----- Supplied data -----
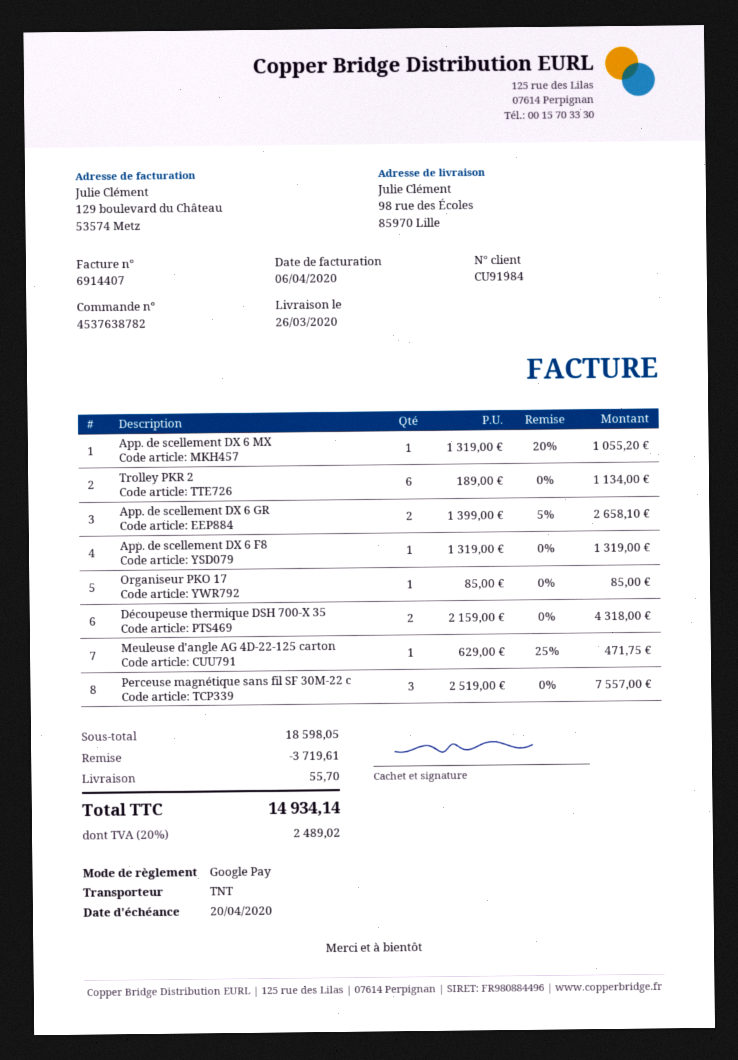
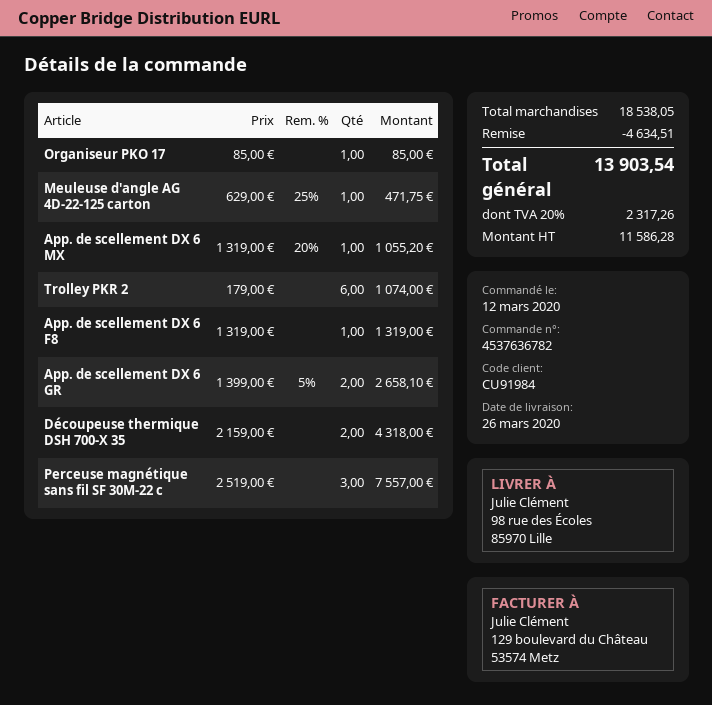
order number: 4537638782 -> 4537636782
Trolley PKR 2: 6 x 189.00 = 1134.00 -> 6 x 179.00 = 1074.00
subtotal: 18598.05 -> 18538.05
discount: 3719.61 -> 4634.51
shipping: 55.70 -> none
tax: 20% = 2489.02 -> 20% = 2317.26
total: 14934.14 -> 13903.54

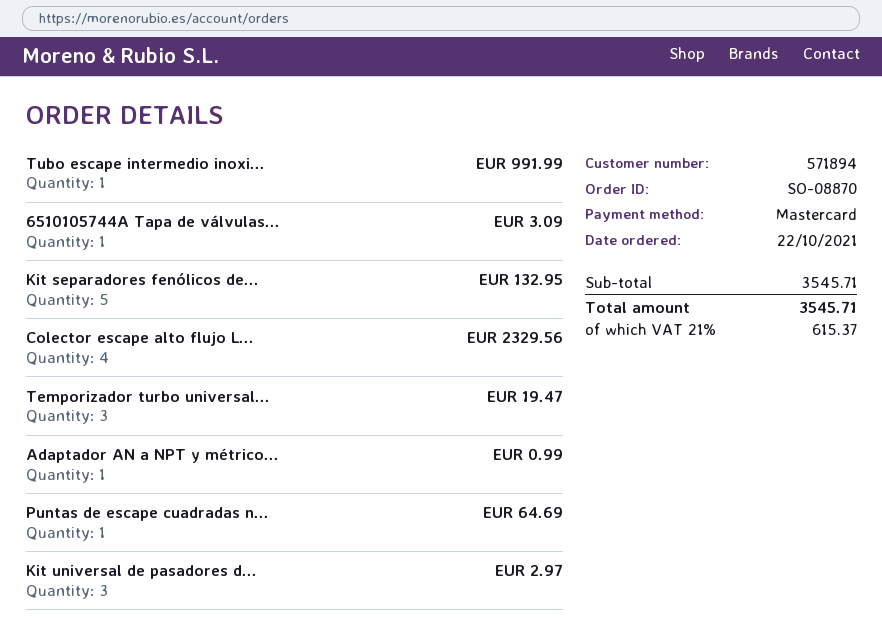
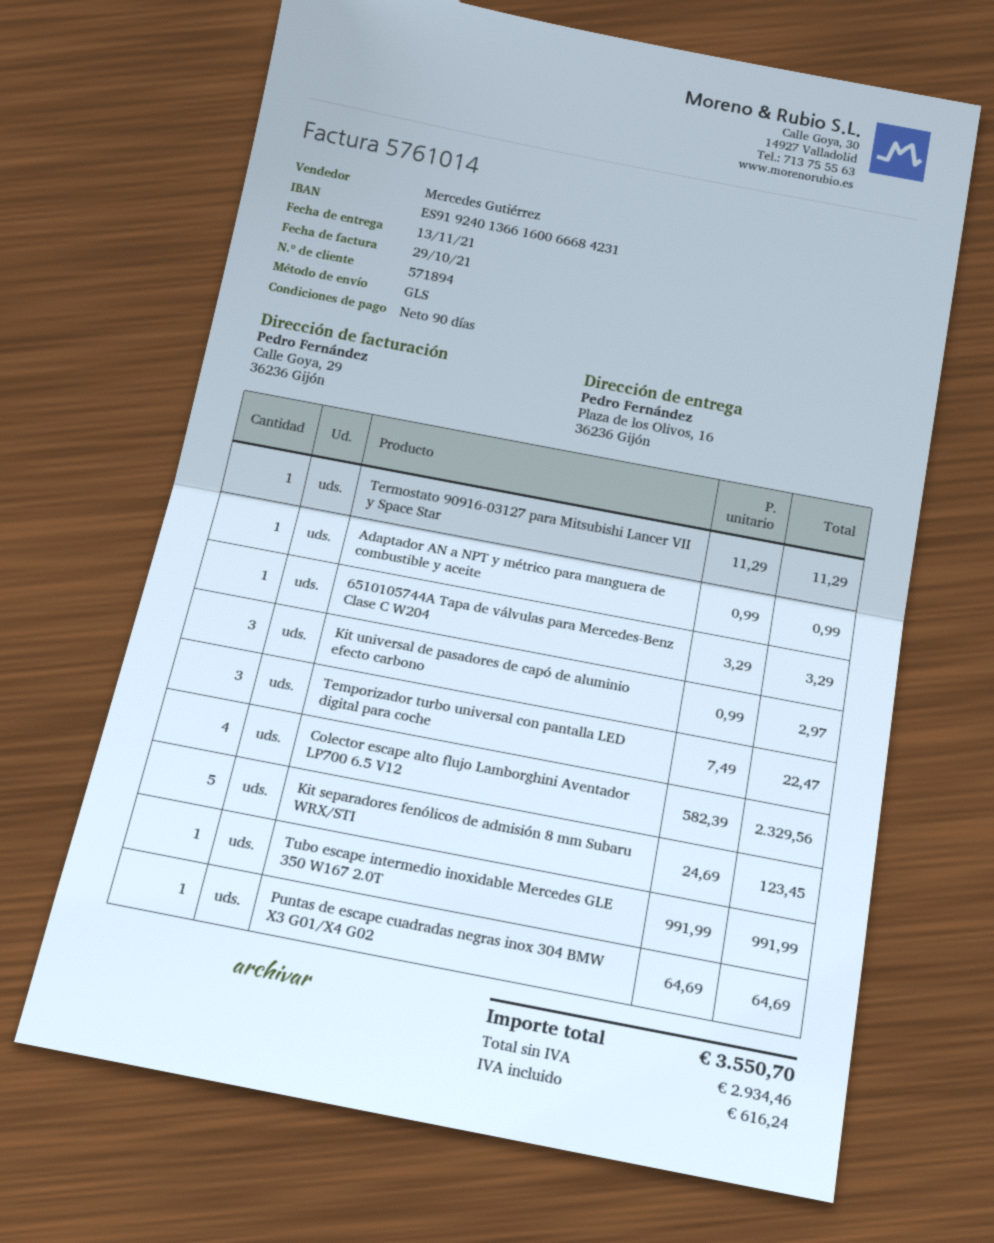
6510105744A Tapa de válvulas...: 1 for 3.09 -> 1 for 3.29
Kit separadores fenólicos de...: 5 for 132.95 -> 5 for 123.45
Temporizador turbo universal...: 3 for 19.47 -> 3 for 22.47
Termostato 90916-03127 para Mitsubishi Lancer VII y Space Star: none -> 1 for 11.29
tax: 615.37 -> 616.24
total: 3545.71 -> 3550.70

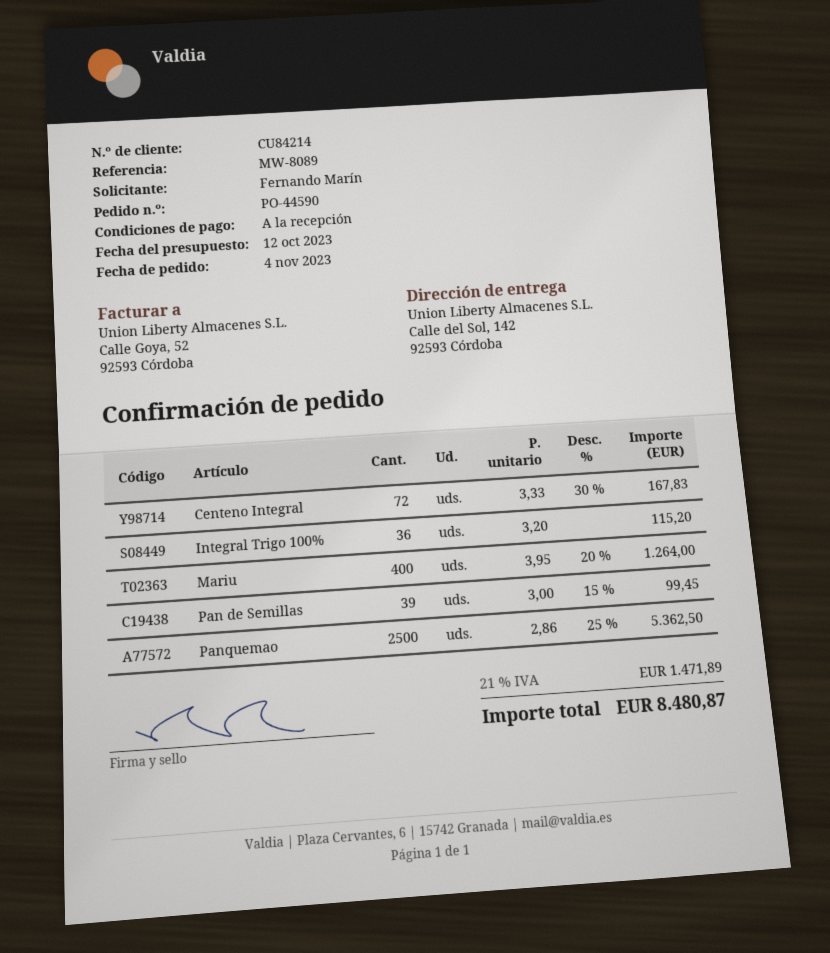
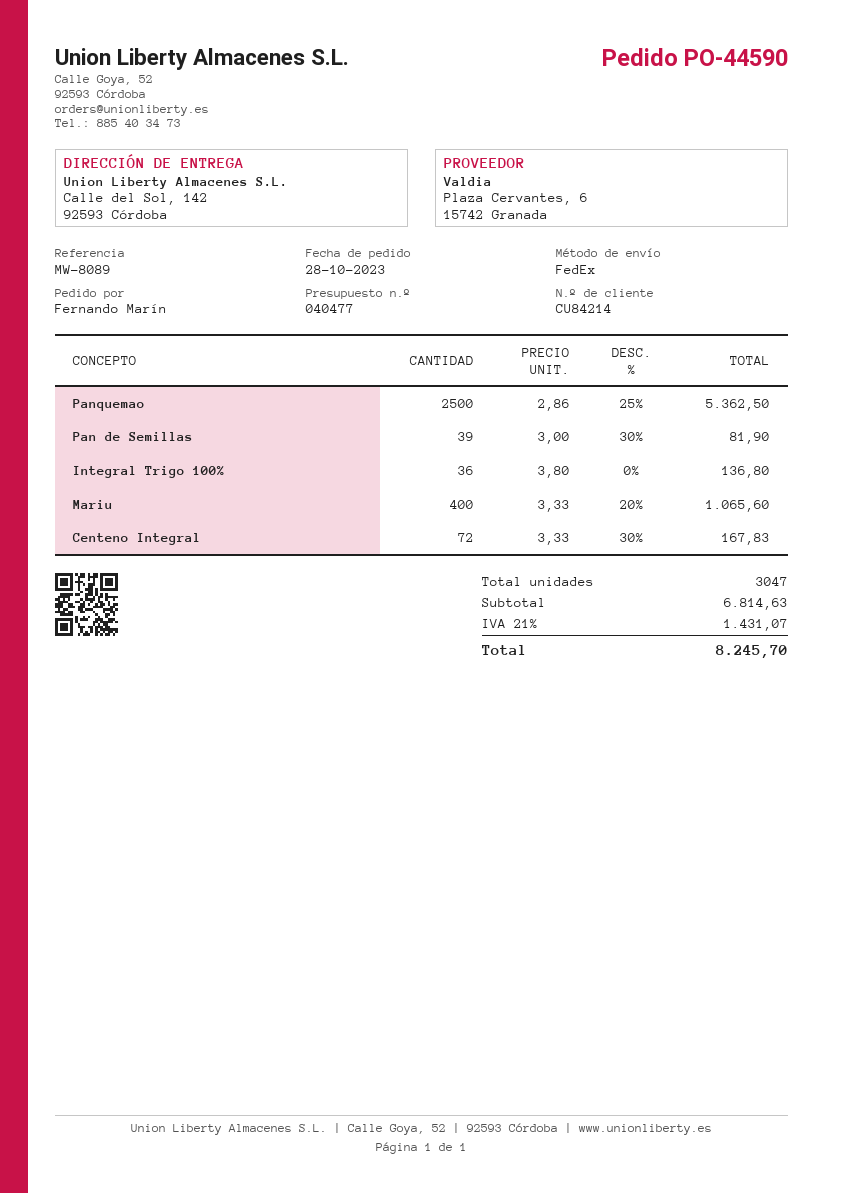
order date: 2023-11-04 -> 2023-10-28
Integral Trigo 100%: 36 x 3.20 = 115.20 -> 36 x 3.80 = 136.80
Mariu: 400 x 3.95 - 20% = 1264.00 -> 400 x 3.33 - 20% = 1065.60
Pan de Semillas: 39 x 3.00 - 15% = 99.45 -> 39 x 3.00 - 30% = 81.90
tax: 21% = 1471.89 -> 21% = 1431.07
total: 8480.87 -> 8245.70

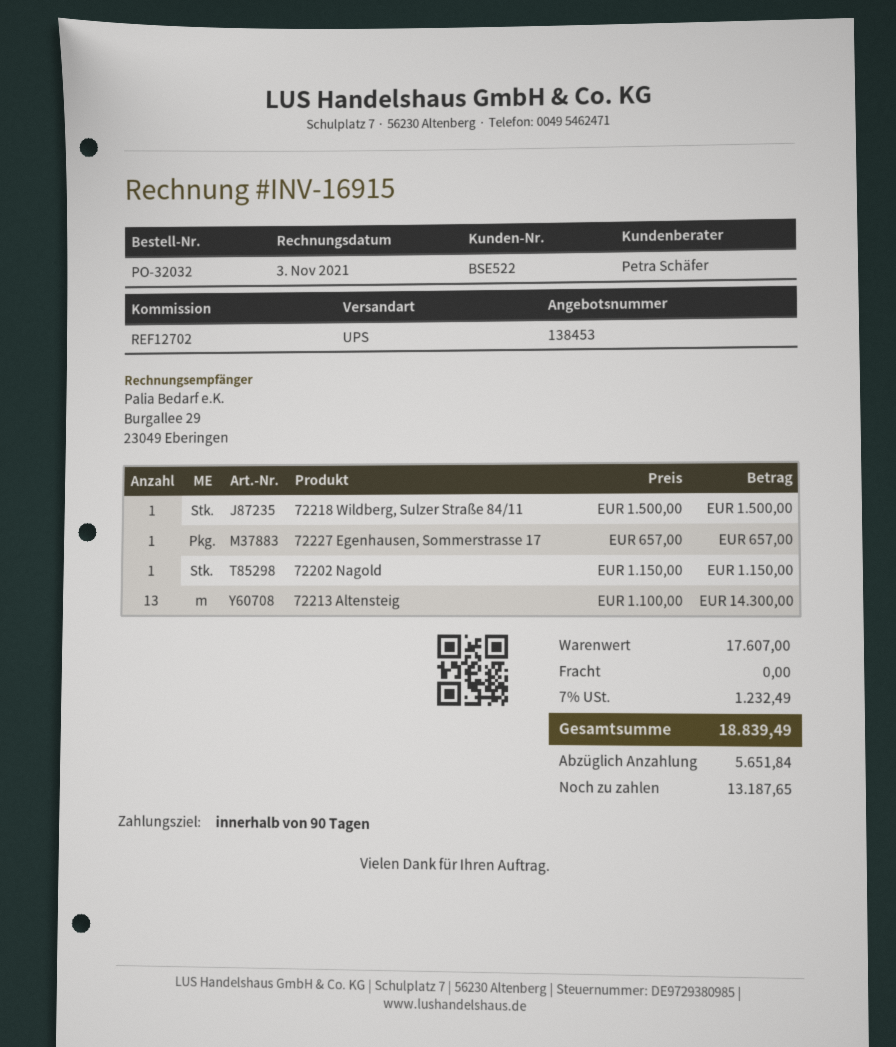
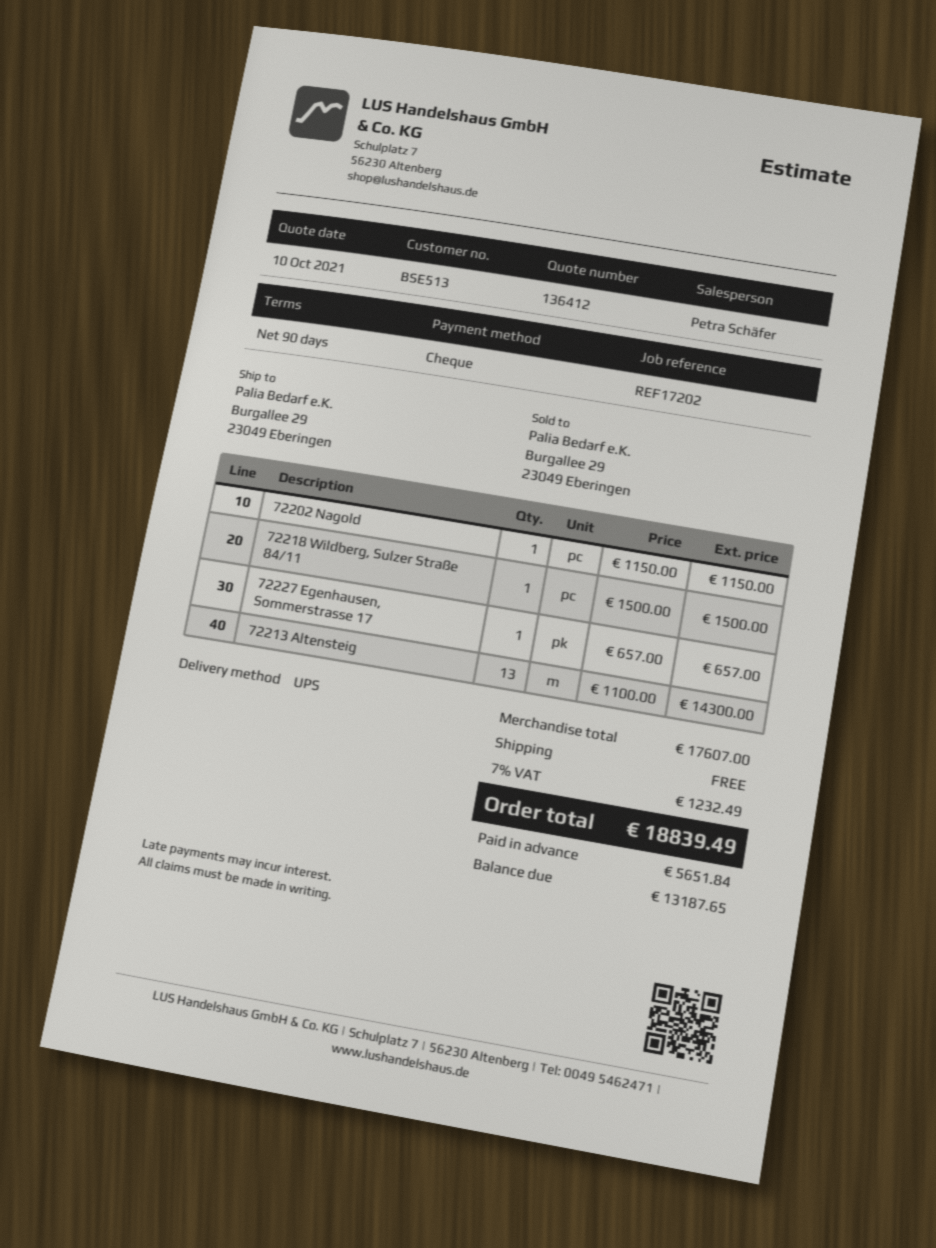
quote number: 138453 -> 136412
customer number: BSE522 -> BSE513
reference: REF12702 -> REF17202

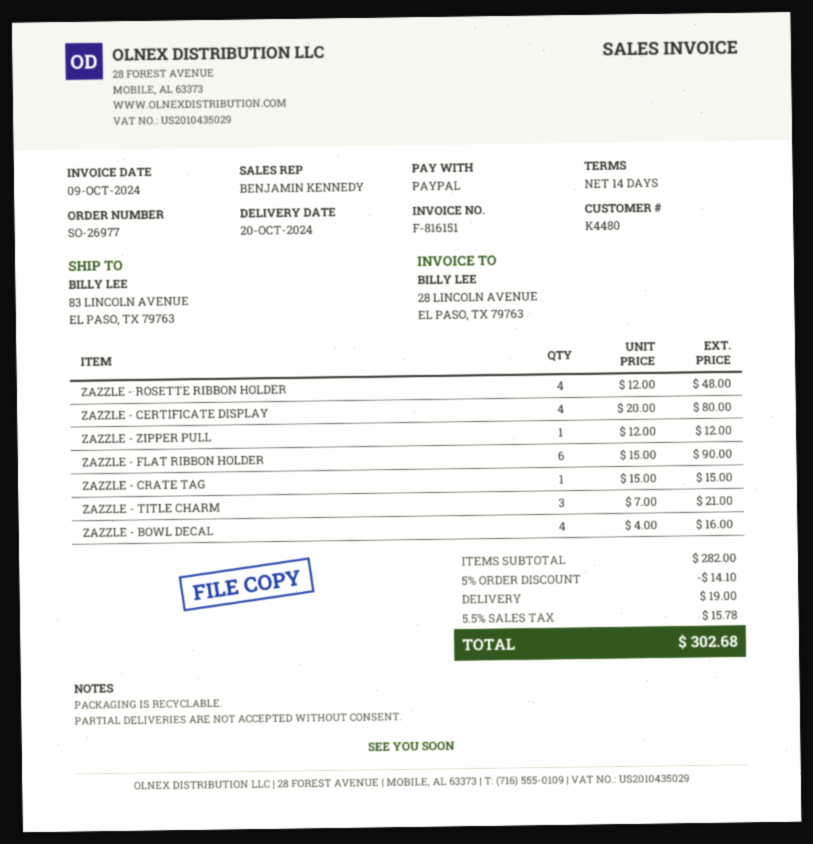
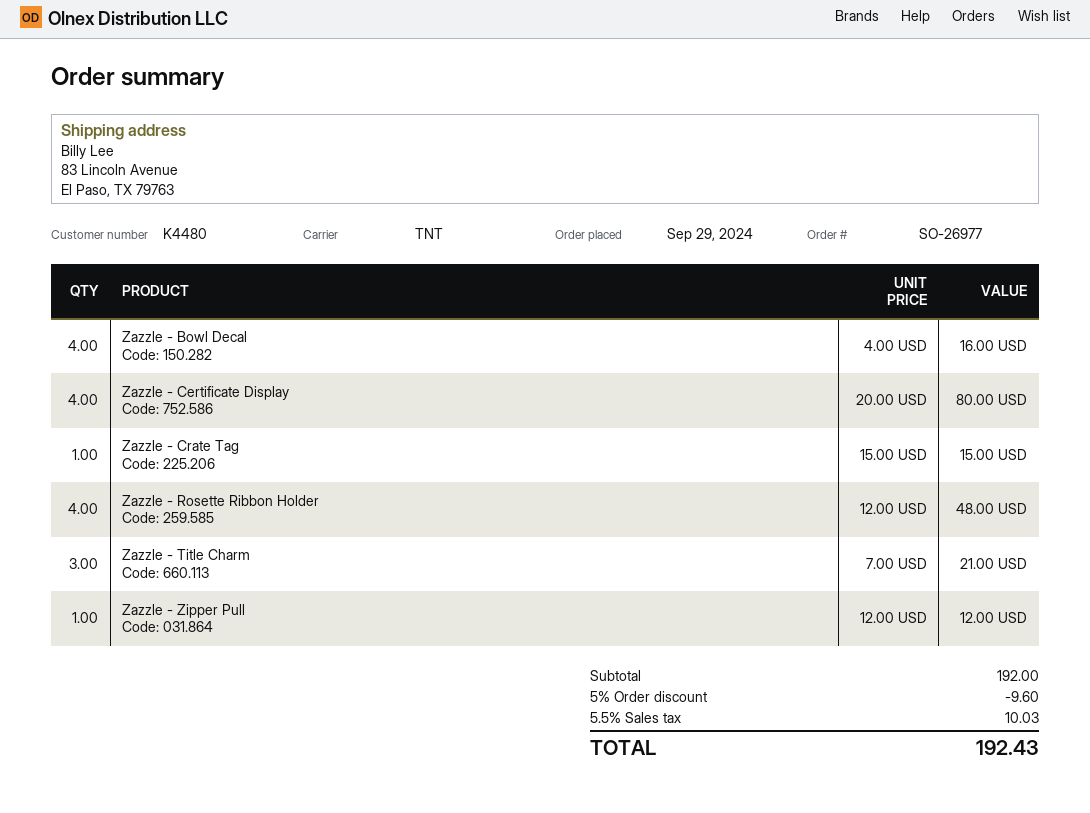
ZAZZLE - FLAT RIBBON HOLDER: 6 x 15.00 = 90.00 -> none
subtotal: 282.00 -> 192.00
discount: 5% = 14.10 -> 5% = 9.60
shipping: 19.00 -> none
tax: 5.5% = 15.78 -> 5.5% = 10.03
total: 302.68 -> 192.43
-----
== Task ==
Could you write out, exactly, each line of the data above from the one containing "shipping: 19.00 -> none" through the last, including both?

== Task result ==
shipping: 19.00 -> none
tax: 5.5% = 15.78 -> 5.5% = 10.03
total: 302.68 -> 192.43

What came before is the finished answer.